O projeto mais ambicioso e que atrai mais visitantes ao Internet Archive é o Wayback Machine, espécie de radiografia do passado da web. Por meio de robôs, o site varre grande parte das páginas on-line e guarda cópias – 24 horas por dia, desde 1996. Hoje, é possível acessar pouco mais de 150 bilhões de sites antigos. O intuito, diz o fundador Brewster Kahle, é preservar a memória. “A internet é um registro de nosso tempo.” Páginas que impedem a varrição por robôs, como o Facebook, não aparecem na ferramenta.

O Wayback Machine é uma das divisões do Internet Archive, que separa seus sistemas de busca por tipo de arquivo. Há textos, vídeos, música ao vivo e, com o TV News, programas jornalísticos da televisão. No total, são 6 milhões de documentos.

Inspirado na biblioteca visual da Universidade Vanderbilt, em Nashville (EUA), o TV News é pioneiro ao disponibilizar jornalísticos de maneira organizada e online. “A Vanderbilt é a avó dos arquivos de TV nos Estados Unidos”, diz Kahle. No entanto, o acervo da universidade, gravado desde 1968, possui apenas um sumário na rede. Para assistir ao material é preciso pagar uma taxa para recebê-lo em DVD, pelo correio.

A experiência foi importante para definir legislação em relação a direitos autorais. Em 1972, a rede de TV CBS processou a Vanderbilt e foi derrotada. “Desde então, podemos disponibilizar os vídeos da TV, desde que o acesso seja público”, explica John Lynch, diretor da biblioteca.

Antiguidades

No caso dos livros, estão à disposição somente obras em domínio público segundo as leis americanas – ou seja, volumes com mais de 70 anos. Por meio de convênios com bibliotecas públicas e particulares, o Internet Archive financia a digitalização em troca de acesso às obras.

Desde 2010, outra iniciativa, a DPLA (Biblioteca Digital Pública da América, em inglês), negocia com donos de direitos autorais uma forma de acesso gratuito e online a ao menos parte de todas as obras lançadas nos EUA. “A ideia final é realizar uma aliança de associações privadas e fazer uma biblioteca disponível para todas as pessoas”, explicou o historiador Robert Darnton, diretor da biblioteca de Harvard e principal mentor do projeto, em visita à Folha em maio.

O processo de escaneamento de livros é custoso.
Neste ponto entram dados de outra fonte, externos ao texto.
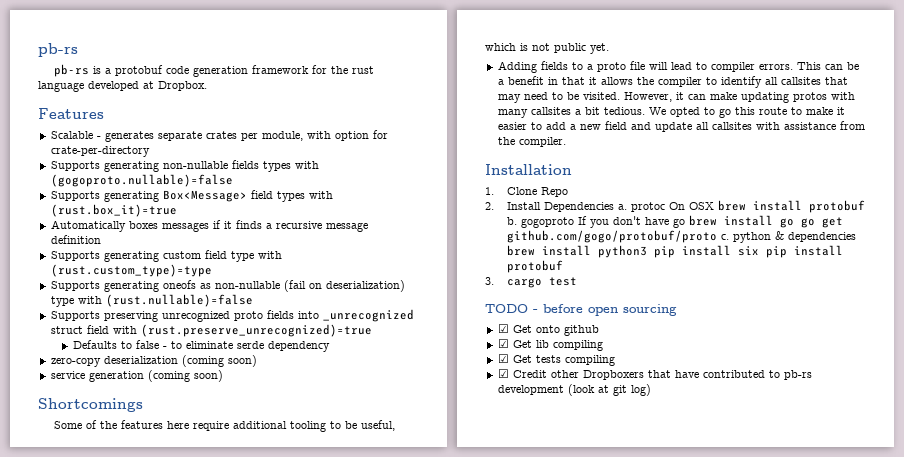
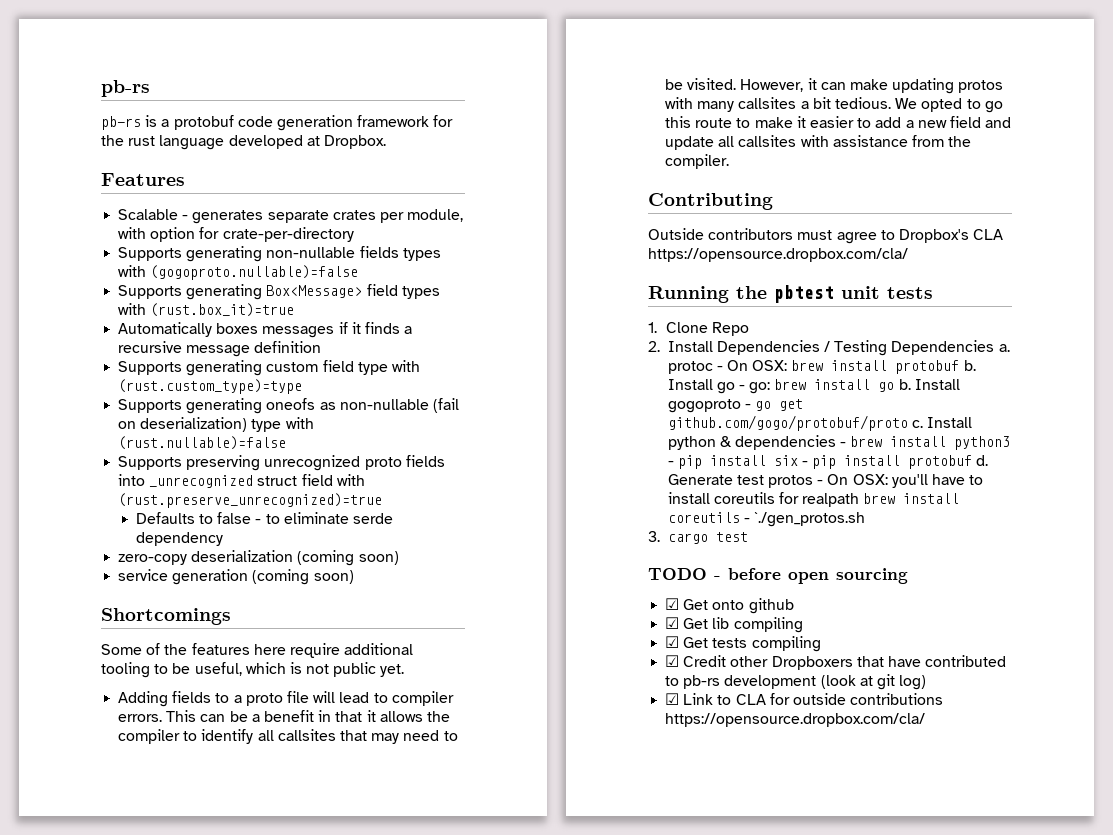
[485,164,572,175] Installation -> [648,193,773,210] [648,228,1004,244] [648,248,908,262] [648,285,933,303] Contributing // Outside contributors must agree to Dropbox's CLA https://opensource.dropbox.com/cla/ // Running the pbtest unit tests
[618,200,866,213] [507,215,795,228] a. protoc On OSX brew install protobuf b. gogoproto If you don't have go brew install go -> [824,340,1010,356] [667,360,976,374] [667,379,960,394] [667,399,751,413] / Testing Dependencies a. protoc - On OSX: brew install protobuf b. Install go - go: brew install go b. Install gogoproto -
(730, 237) none -> [927,417,973,428] Install
(857, 237) none -> [840,442,847,447] -
(648, 251) none -> [667,461,674,466] -
(760, 251) none -> [802,461,809,466] -
(564, 266) none -> [976,455,989,466] [667,474,984,488] [667,492,960,507] [667,512,866,527] d. Generate test protos - On OSX: you'll have to install coreutils for realpath brew install coreutils - `./gen_protos.sh
(651, 390) none -> [665,693,944,705] [665,713,926,727] // ☑ Link to CLA for outside contributions https://opensource.dropbox.com/cla/

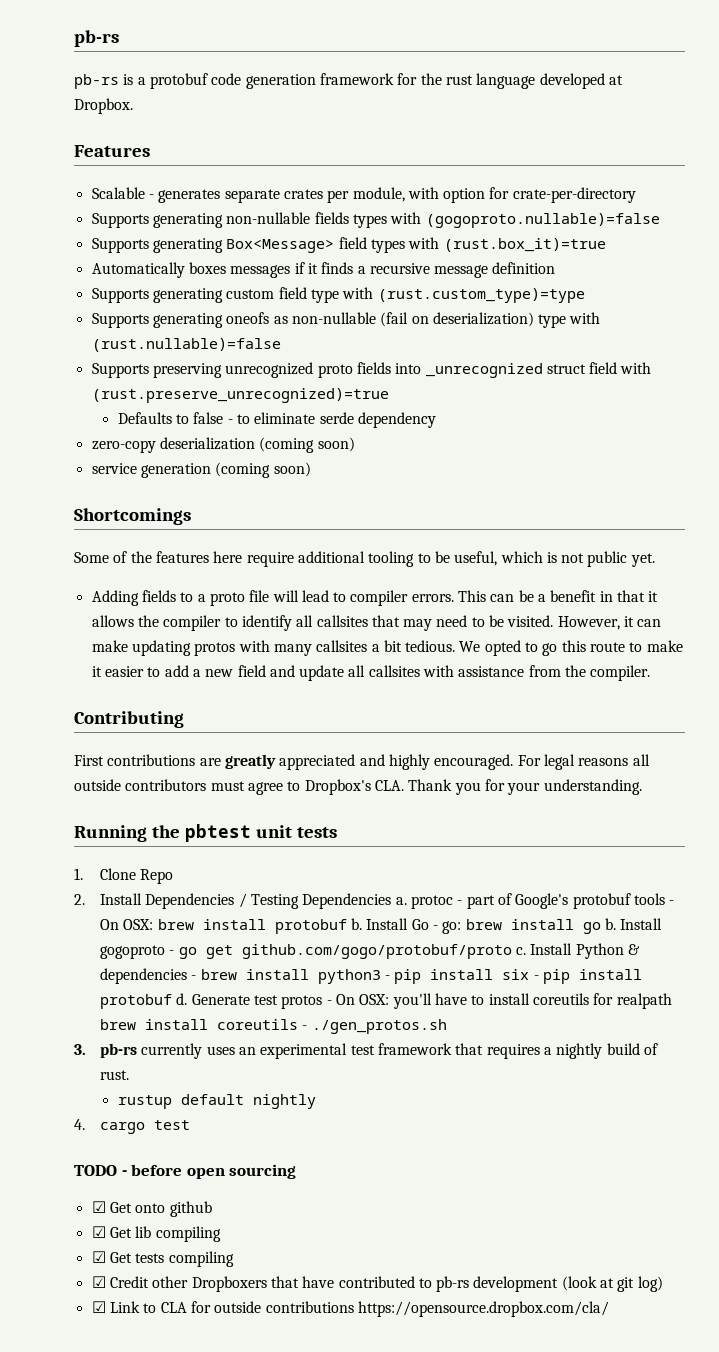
[648,228,704,240] Outside -> [74,754,650,770] [74,779,121,791] First contributions are greatly appreciated and highly encouraged. For legal reasons all outside
[973,229,1004,240] [648,248,908,262] CLA https://opensource.dropbox.com/cla/ -> [374,779,642,795] CLA. Thank you for your understanding.
(723, 368) none -> [466,893,675,909] part of Google's protobuf tools -
[716,382,735,394] go -> [411,919,429,930] Go
[667,436,716,450] python -> [575,943,624,959] Python
[754,512,866,527] [648,531,660,542] `./gen_protos.sh // 3. -> [311,1019,447,1034] [74,1043,658,1059] [100,1070,130,1080] [117,1094,316,1109] [74,1119,85,1130] ./gen_protos.sh // 3. pb-rs currently uses an experimental test framework that requires a nightly build of rust. // rustup default nightly // 4.

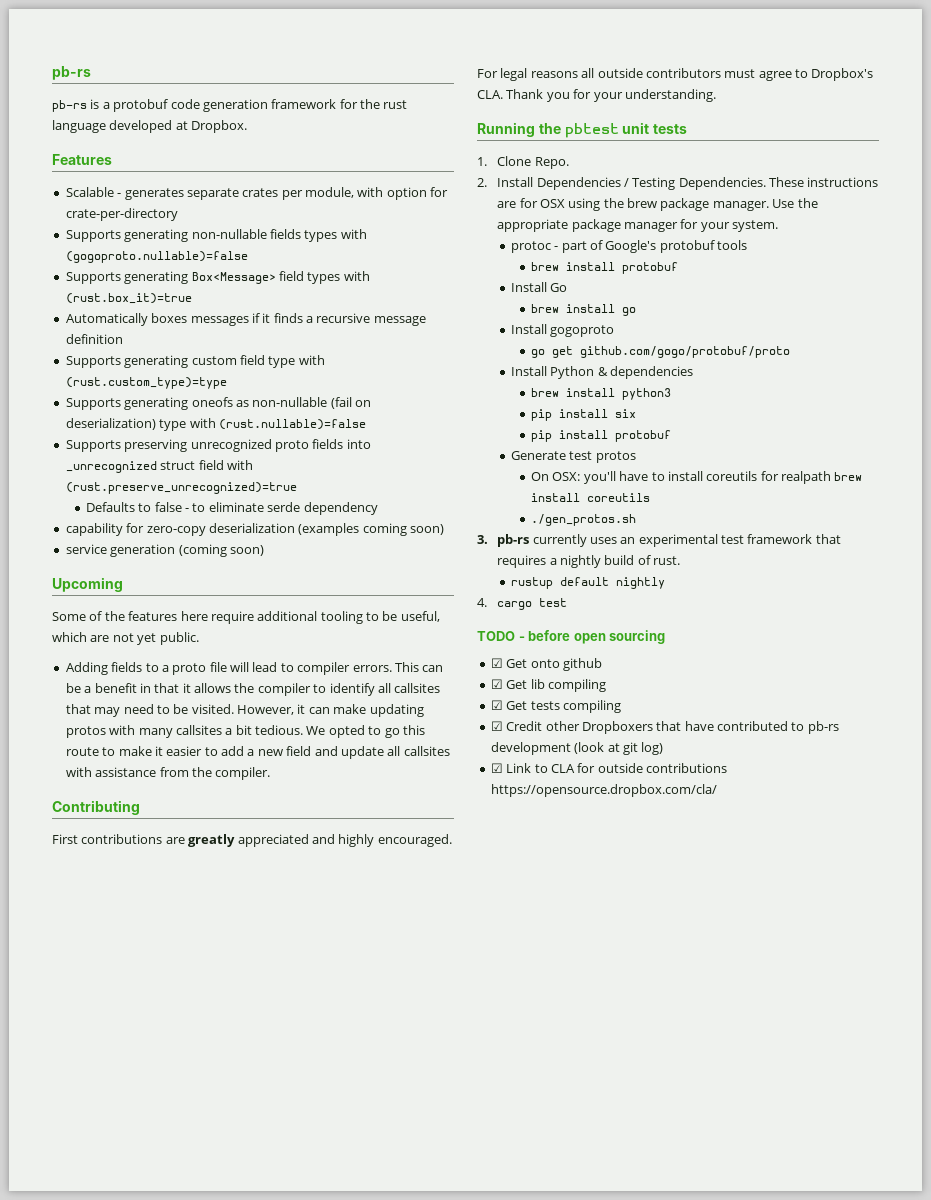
[91,437,315,453] zero-copy deserialization (coming -> [65,523,407,536] capability for zero-copy deserialization (examples coming
[74,508,191,525] Shortcomings -> [52,577,123,592] Upcoming
[546,551,655,567] is not public yet. -> [90,632,199,645] are not yet public.
[140,869,174,884] Repo -> [534,157,569,169] Repo.
[302,893,407,909] Dependencies a. -> [678,177,879,190] [497,198,818,211] [497,219,779,232] Dependencies. These instructions are for OSX using the brew package manager. Use the appropriate package manager for your system. //
[669,900,675,905] [100,919,154,930] - On OSX: -> (748, 245) //
[350,918,362,930] b. -> (679, 268) //
[432,921,462,934] - go: -> (568, 287) //
[604,918,616,930] b. -> (637, 311) //
[169,950,175,955] - -> (615, 331) //
[515,947,526,955] c. -> (791, 352) //
[191,975,197,980] - -> (694, 372) //
[384,975,390,980] - -> (672, 394) //
[533,975,539,980] - -> (637, 413) //
[176,993,188,1005] d. -> (672, 436) //
[326,1000,332,1005] - -> (636, 457) //
[302,1025,308,1030] - -> (651, 497) //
Primeiro, é analisado o estado de conservação da obra. Em seguida, deve-se escolher o formato do arquivo para, então, começar a digitalização. Além da complexidade técnica, o custo é o principal empecilho para o aumento do número de bibliotecas digitais no Brasil. “À medida que surgirem softwares gratuitos [de digitalização], a tendência é que haja mais bibliotecas”, diz Fernando Modesto, professor do Departamento de Biblioteconomia e Documentação da USP.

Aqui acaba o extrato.